What is being asked
An exact copy of the records is required, minus the pictures they hold.

(Image comparison data)
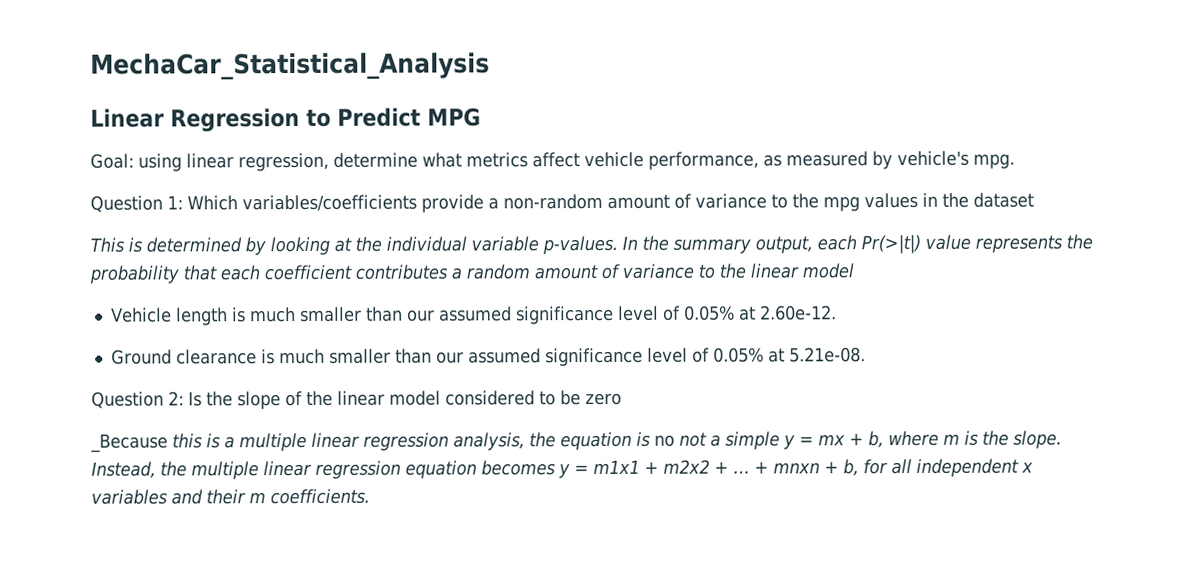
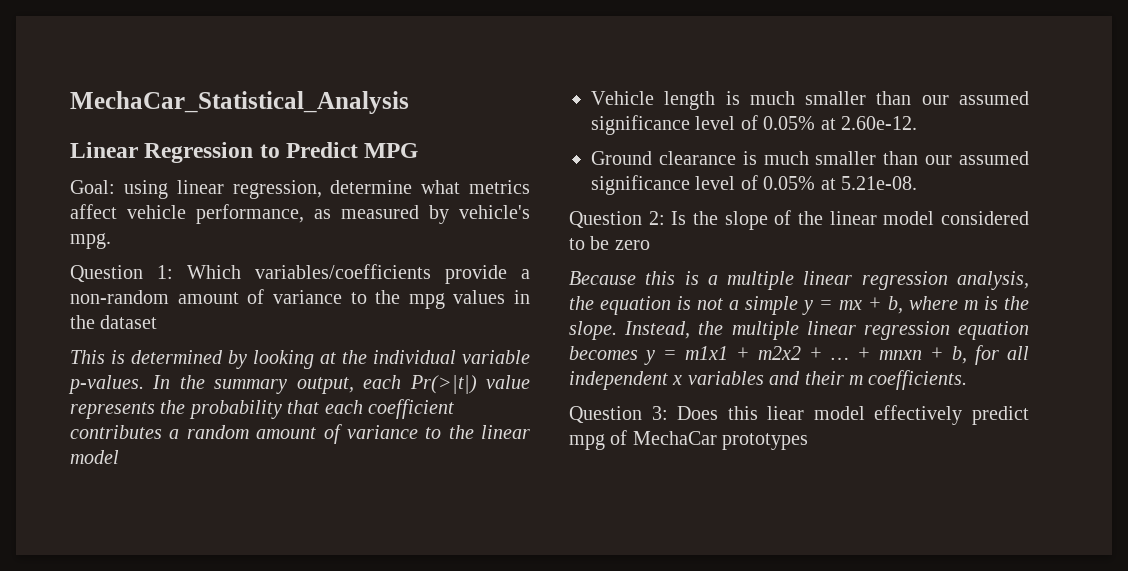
- _Because this is a multiple linear regression analysis, the equation is no not a simple y = mx + b, where m is the slope.
+ Because this is a multiple linear regression analysis, the equation is not a simple y = mx + b, where m is the slope.
+ Question 3: Does this liear model effectively predict mpg of MechaCar prototypes

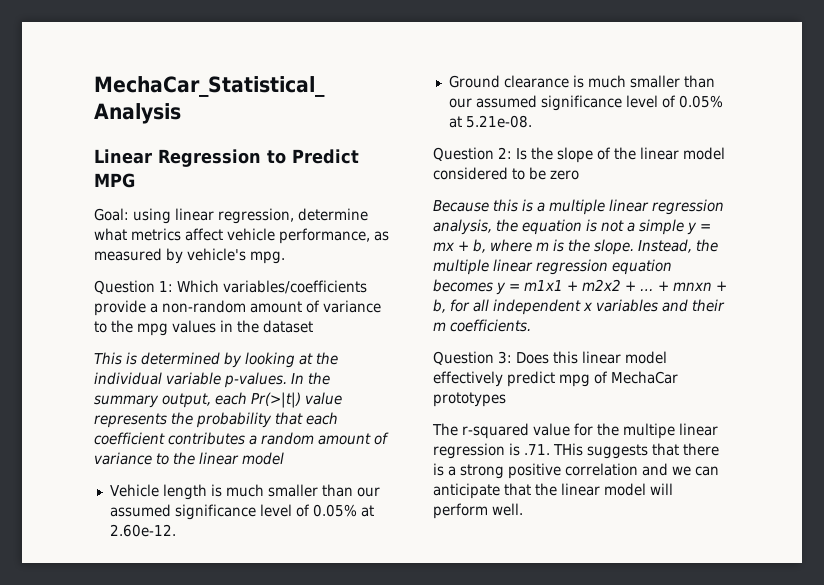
- Question 3: Does this liear model effectively predict mpg of MechaCar prototypes
+ Question 3: Does this linear model effectively predict mpg of MechaCar prototypes
+ The r-squared value for the multipe linear regression is .71. THis suggests that there is a strong positive correlation and we can anticipate that the linear model will perform well.

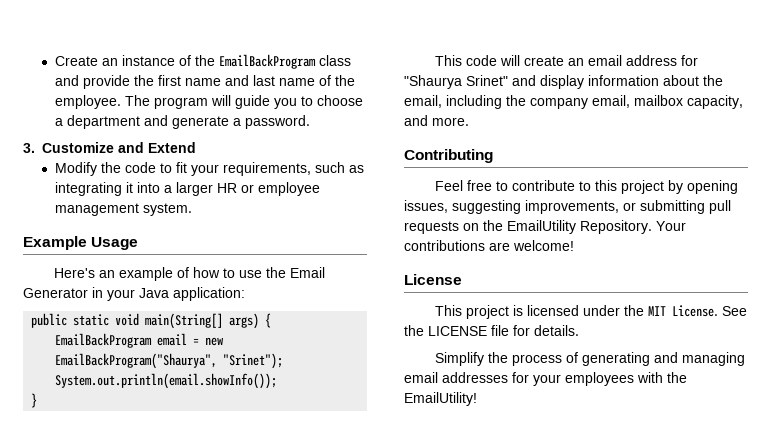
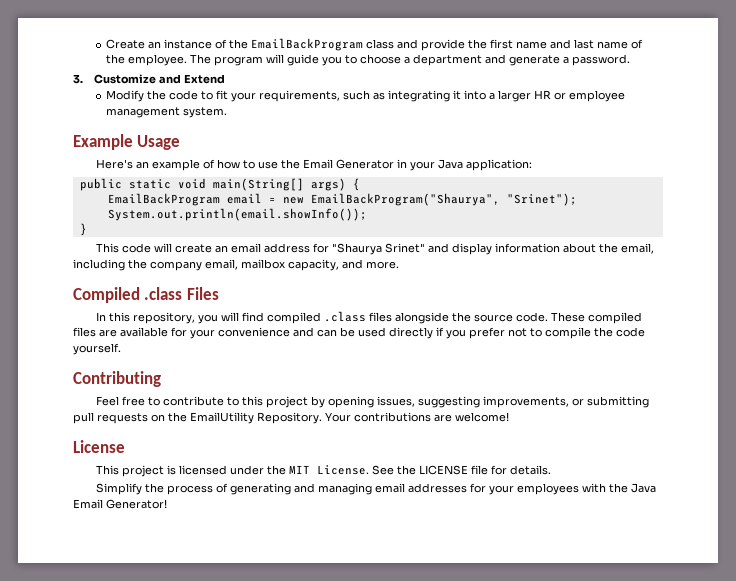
+ Compiled .class Files
+ In this repository, you will find compiled .class files alongside the source code. These compiled files are available for your convenience and can be used directly if you prefer not to compile the code yourself.
- Simplify the process of generating and managing email addresses for your employees with the EmailUtility!
+ Simplify the process of generating and managing email addresses for your employees with the Java Email Generator!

Task solution
- _Because this is a multiple linear regression analysis, the equation is no not a simple y = mx + b, where m is the slope.
+ Because this is a multiple linear regression analysis, the equation is not a simple y = mx + b, where m is the slope.
+ Question 3: Does this liear model effectively predict mpg of MechaCar prototypes

- Question 3: Does this liear model effectively predict mpg of MechaCar prototypes
+ Question 3: Does this linear model effectively predict mpg of MechaCar prototypes
+ The r-squared value for the multipe linear regression is .71. THis suggests that there is a strong positive correlation and we can anticipate that the linear model will perform well.

+ Compiled .class Files
+ In this repository, you will find compiled .class files alongside the source code. These compiled files are available for your convenience and can be used directly if you prefer not to compile the code yourself.
- Simplify the process of generating and managing email addresses for your employees with the EmailUtility!
+ Simplify the process of generating and managing email addresses for your employees with the Java Email Generator!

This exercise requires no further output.